The CEO of Curve addresses the misunderstandings surrounding the UwU Lend breach and CRV token burn, providing a comprehensive overview of preventative measures and the repayment of bad debt.

Michael Egorov, the CEO and proprietor of Curve Finance (CRV), has commented on the recent UwU Lend breach, stating that the incident did not involve Curve Finance.

Egorov clarified in a Q&A with Cointelegraph that “this was not a Curve exploit.” This was an exploit of a distinct initiative, UwU Lend, as explained:

“The perpetrator deposited CRVs seized from UwU to lend.curve.fi (LlamaLend) and vanished with the funds, leaving his debt in the system.”

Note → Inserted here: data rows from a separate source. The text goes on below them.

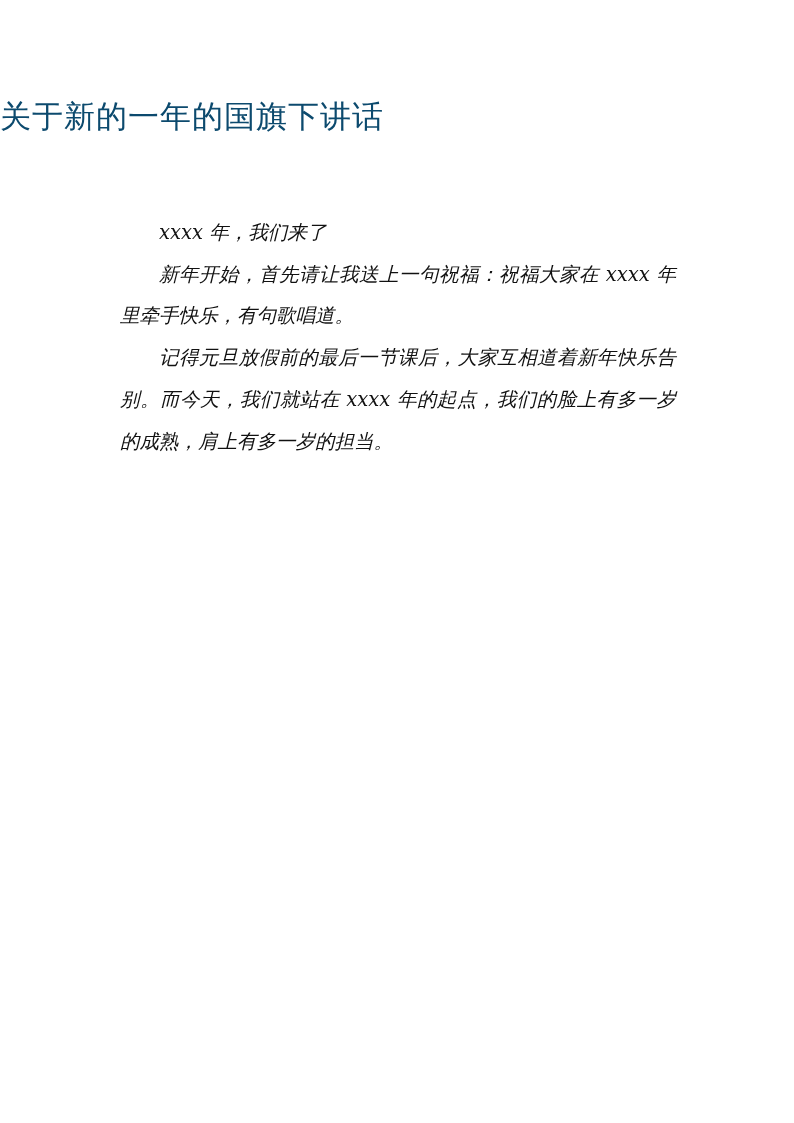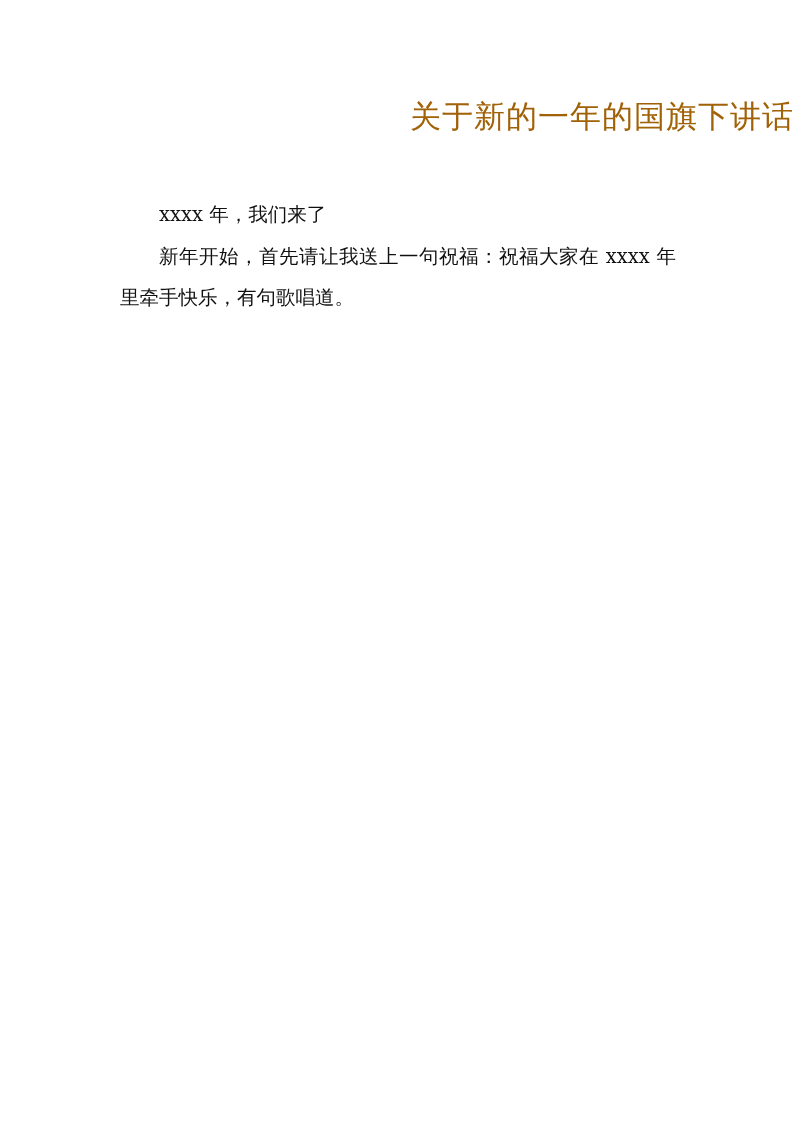"关于新的一年的国旗下讲话" .title { color: #a16207 -> #0c4a6e; text-align: right -> left }
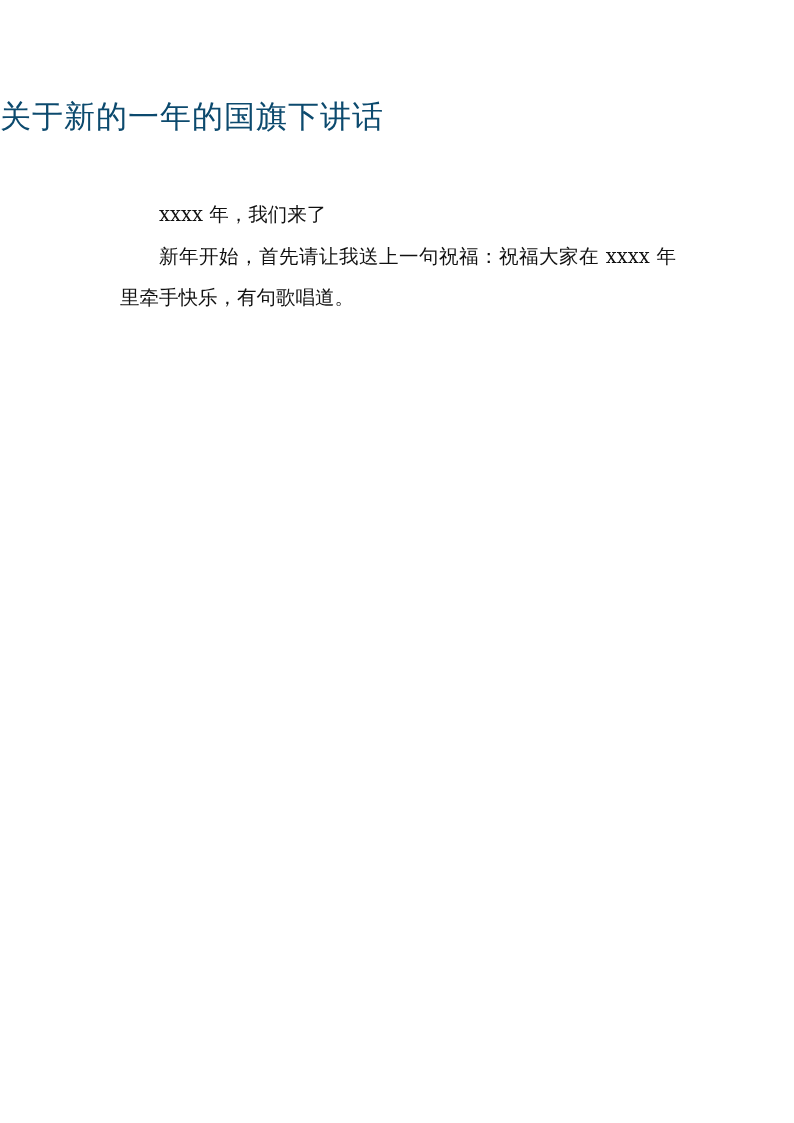"xxxx 年，我们来了" .body { font-style: none -> italic; top: 194px -> 212px }
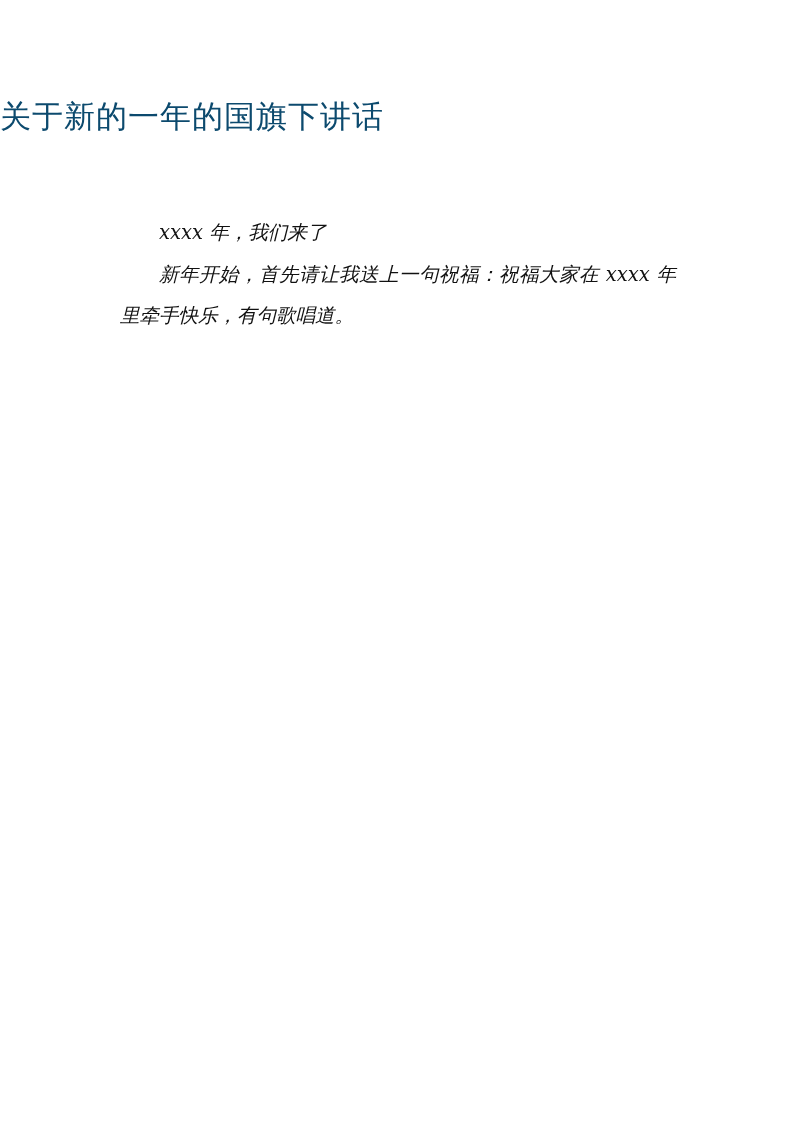"记得元旦放假前的最后一节课后，大家互相道着新年快乐告别。而今天，我们就站在" p.p { html: none -> <p>记得元旦放假前的最后一节课后，大家互相道着新年快乐告别。而今天，我们就站在 xxxx 年的起点，我们的脸上有多一岁的成熟，肩上有多一岁的担当。</p> }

Egorov emphasized the importance of implementing measures to prevent future exploits, suggesting that UwU Lend “re-verify all contracts and attach them to competent security auditors” in order to potentially recoup losses.

Egorov had initially suggested that 10% of CRV tokens, which were valued at $37 million, be burned in order to stabilize the token’s price and provide electors with an increased annual percentage yield, according to Cointelegraph.

He clarified the misunderstanding regarding the team’s destruction of 10% of CRV tokens during the succeeding Q&A session with Egorov.

A fake account tweeted this information, which was accompanied by a fraud link. A small number of journalists neglected to fact-check the news and instead published articles regarding the matter

On June 15, Egorov disclosed that he had compensated the $10 million in bad debt that was the result of gentle liquidations initiated by the UwU exploit.

“The circulating supply was likely 30% CRVs posted as collateral for loans, with half of that amount being on Curve. Consequently, it incurred some bad debt. Subsequently, it emerged. There is no impact on any individual.”

When Cointelegraph inquired about Curve Finance’s strategy for managing liquidation risks in chaotic markets, Egorov responded as follows:

“Data indicates that Curve-specific markets can be well-parametrized to withstand even these conditions, so it is likely advisable to implement borrow limits for non-major crypto (e.g., not BTC or ETH as collateral).”

Egorov stated the following regarding onchain arbitrage: “It seems that the industry’s leading figures were not entirely aware of how to manage liquidations; they did not seek to implement partial hard liquidations for my position on Curves. I ultimately had to handle the task independently.”

Egorov proposed the development of :

“open-source liquidation bots” and community education regarding liquidations in order to resolve the broader decentralized finance implications of the liquidation.”